How Japan’s image had changed by the dawn of the Heisei era, when it seemed to some that, in its march up the technological ladder from textiles to TVs, from steel to computer chips, Japan was capturing the future. Many fearful American high-tech companies lobbied for a hawkish trade policy. One of America’s normally most astute economists, Lawrence Summers, a future Treasury Secretary, wrote that ‘This all raises the possibility that the majority of American people who now feel that Japan is a greater threat to the U.S. than the Soviet Union are right.’...
Only a month later, Japan’s roof caved in. It began with a popping of the asset bubble in stocks and real estate...Soon, the bust spread to the rest of the economy.

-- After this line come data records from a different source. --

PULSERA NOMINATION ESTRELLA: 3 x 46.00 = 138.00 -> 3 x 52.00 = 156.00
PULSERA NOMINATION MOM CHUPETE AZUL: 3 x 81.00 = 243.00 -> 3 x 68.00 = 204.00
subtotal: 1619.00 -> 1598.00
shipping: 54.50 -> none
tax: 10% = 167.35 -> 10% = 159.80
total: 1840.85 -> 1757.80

The nation that had grown a stunning 9 per cent a year from 1955 to 1973 and at a 4 per cent rate from 1975 to 1991 forgot how to grow. For the next three decades, now called ‘the lost decades,’ the growth rate plunged to only 0.9 per cent. Pre-COVID forecasts projected that, without enough reform to spark a productivity revolution, growth would likely descend to 0.5 per cent per year through 2030.
No wonder many Japanese wonder whether their country will ever be vibrant again. Nonetheless, quiet changes throughout civil society during the Heisei era tell us that, with the right policies, revival is possible. The first requirement is a correct diagnosis of why the decades were ‘lost.’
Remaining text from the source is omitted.